We had an excellent Hack/Reduce event again this weekend in Ottawa. Our knowledge has been expanded again, we now know how desperate daters can get and at what time people do their online shopping among other things.
In order to get all the tech to work and keep the clusters humming a lot of coffee and pizza was consumed. I would be afraid to calculate how much.
Most importantly, we saw a lot of great Hack/Reductions by the participants. Actually, first and foremost it was a great weekend for the Hack/Reduce team again – the best way to spend a Saturday – for real! Thanks!
Here’s a short description of some of the presentations we saw:
The Hackify team worked on the shopify dataset with information about US Shopify orders. The team used Ruby and the streaming api.
Firstly, the team analyzed where people shop the most. Naturally, the answer was California (largest state).
Second, the team wanted to find the date when people had shopped the most, which was on August 19th between noon and 6pm ($185891).
The team concluded that using Ruby with the streaming api makes it easy to do map/reduce and that Hadoop is cool!
Petro Verkhogliad (@vpetro)
Petro first worked with the Hackify team but then turned to using Python which he was more familiar with. Petro also analyzed the Shopify shopping data.
Petro found that people shop the most at 9am in the morning and 9pm in the evening. The most popular shopping day is Friday with Saturday as a close second.

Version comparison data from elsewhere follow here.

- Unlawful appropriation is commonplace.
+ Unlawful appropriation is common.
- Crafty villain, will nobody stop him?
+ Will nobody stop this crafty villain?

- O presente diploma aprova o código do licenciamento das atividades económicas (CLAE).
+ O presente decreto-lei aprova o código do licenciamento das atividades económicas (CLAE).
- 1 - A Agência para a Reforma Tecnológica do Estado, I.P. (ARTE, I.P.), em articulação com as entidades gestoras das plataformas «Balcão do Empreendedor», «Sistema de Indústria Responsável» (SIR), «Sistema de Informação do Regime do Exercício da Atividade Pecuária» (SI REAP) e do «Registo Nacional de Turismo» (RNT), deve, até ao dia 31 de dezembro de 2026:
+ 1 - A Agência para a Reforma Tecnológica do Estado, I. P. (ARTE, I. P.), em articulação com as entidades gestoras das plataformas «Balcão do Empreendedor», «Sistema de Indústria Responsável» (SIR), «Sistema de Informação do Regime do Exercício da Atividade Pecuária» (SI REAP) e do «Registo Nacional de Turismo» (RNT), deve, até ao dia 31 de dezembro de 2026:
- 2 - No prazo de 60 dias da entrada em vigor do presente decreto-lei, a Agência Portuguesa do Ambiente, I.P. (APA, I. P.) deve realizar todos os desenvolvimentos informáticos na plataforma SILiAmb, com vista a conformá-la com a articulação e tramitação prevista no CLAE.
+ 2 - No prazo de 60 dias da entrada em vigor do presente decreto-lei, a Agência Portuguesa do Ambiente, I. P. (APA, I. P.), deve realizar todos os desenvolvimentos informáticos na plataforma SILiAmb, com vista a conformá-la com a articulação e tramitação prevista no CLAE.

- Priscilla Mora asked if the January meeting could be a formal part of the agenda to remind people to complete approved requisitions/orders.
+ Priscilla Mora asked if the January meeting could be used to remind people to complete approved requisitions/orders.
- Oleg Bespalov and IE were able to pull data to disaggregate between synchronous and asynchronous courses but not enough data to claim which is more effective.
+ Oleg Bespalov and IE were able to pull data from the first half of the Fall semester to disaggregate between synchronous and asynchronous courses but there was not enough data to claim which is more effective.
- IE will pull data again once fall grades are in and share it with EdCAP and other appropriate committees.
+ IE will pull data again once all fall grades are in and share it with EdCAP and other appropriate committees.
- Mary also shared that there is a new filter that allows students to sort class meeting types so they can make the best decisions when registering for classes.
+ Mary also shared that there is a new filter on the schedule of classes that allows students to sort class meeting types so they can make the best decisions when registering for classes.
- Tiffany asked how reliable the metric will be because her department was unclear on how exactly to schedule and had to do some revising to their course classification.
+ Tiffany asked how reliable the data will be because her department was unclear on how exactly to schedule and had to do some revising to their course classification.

Geographically most shopping is done by Californians ordering from California.
Rod Dunne, Marc Lepage, Mohamed Mansour (@mohamedmansour) , Alexis Brunet
Team-RIM was voted as winner by the participants. They worked on the google n-grams data and the Amazon review data. First, the team calculated the amount of alliterative 2-grams by letter per year. They also calculated the amount of alliterative 2-grams by letter per year.
For the amazon review data, team-RIM calculated the average rating given on specific dates calculated over all of the years in the dataset. You can see that all products are almost given a rating of 4. You can also notice that right after christmas the ratings drop off, ie. people give worse review right after christmas.
The amazon dataset also includes data over how useful reviews are. The reviews can be voted up or down on amazon by users. Team-RIM analyzed this data and came to the conclusion that reviews that give a higher rating to a product are considered more useful.
The team also analyzed the usefulness of reviews based on the review length. From the picture we can see that 50-60 character reviews are considered most useful. As a bonus, the team calculated that products received worse reviews as time went by.
Pascal – Analysis of the most desperate daters
Pascal from Hopper wanted to find the most desperate daters. He analyzed the amount of profile views by users. According to his analysis, some users are checking so many profiles that with a 30-second timeframe it amounts to full-time work. (~17k views per month… Which amounts to something like 60 profile views every working hour…)
Pascal also found the most visited profiles.
Lastly, Pascal analyzed how users use the Mate1 site. The results were quite surprising, as 23% of users only view one other profile. 65% only ever check 10 profiles.
JF (@jeanfrancoisim) from Hopper also analyzed the dating dataset.
First, JF mapped the birth year of users to their hotness by gender. JF calculated hotness with the following formula: (msgs received+msgs sent) * ((msgs received+10)/(msgs sent+10)).
The red dots represent women and blue dots men. We can clearly see that the woman demographic is all in all younger. I’m afraid to draw any other conclusions from the results…
Next JF mapped hotness and height by gender. You could easily see that men are taller than women but it is unclear if height directly influences hotness.
As a last analysis JF mapped income to hotness. Most people answered “rather not say” to this question, why most datapoints are in the second column. It’s also unclear if income influences hotness.
The XKCD team wanted to test the internet “truism” that has been said in a xkcd comic: “Wikipedia trivia: if you take any article, click on the first link in the article text not in parentheses or italics, and then repeat, you will eventually end up at “Philosophy”
The team didn’t really end up with a result for this since it turned out to be difficult to only include the actual article content and not all of the other links on the page. They started their work in Clojure but later ended up using java instead.
Team Dating 8
Martin Samson (@pgdown) , Edgar Acosta, David Germain
Team 8 explored the dating dataset with the goal of measuring popularity/hotness and correlating it to other factors.
The team started by analyzing some basic measures for profiles.
They created their own popularity formula.
The team made some nice graphs mapping times listed vs. messages received, times listed vs. profile views, popularity vs. number of times viewed..
The team used streaming with Python and fought with it for a while. Lesson: Do not use the same file name for the mapper and the reducer scripts.
Learnt: Do not use the same file name for the mapper and reducer scripts.
Team weather and crime
Richard Desmarais, Chris Camden, Philippe Savoie, Ryan McLeod, Eric Ax, Manuel Belmadani (@pragmatwit)
The weather and crime team created a web interface that could answer queries such as “What is the maximum temperature in january 2007”. When the search query is launched it will run through the dataset and give you the answer. The team used python streaming.
Team UOttawaNLP + others
Team UOttawa analyzed the sentiment of the Amazon reviews. As expected, there were clear differences in sentiment between the good and the bad reviews.
In the end, we let the participants vote for the best Hack/Reduction. Team-RIM with their n-grams and Amazon analyses took the win… Congrats!
Thanks to everyone for coming, the Hack/Reduce team had a great time and it was amazing to meet you all. We hope you keep hacking and we hope we’ll see you next time!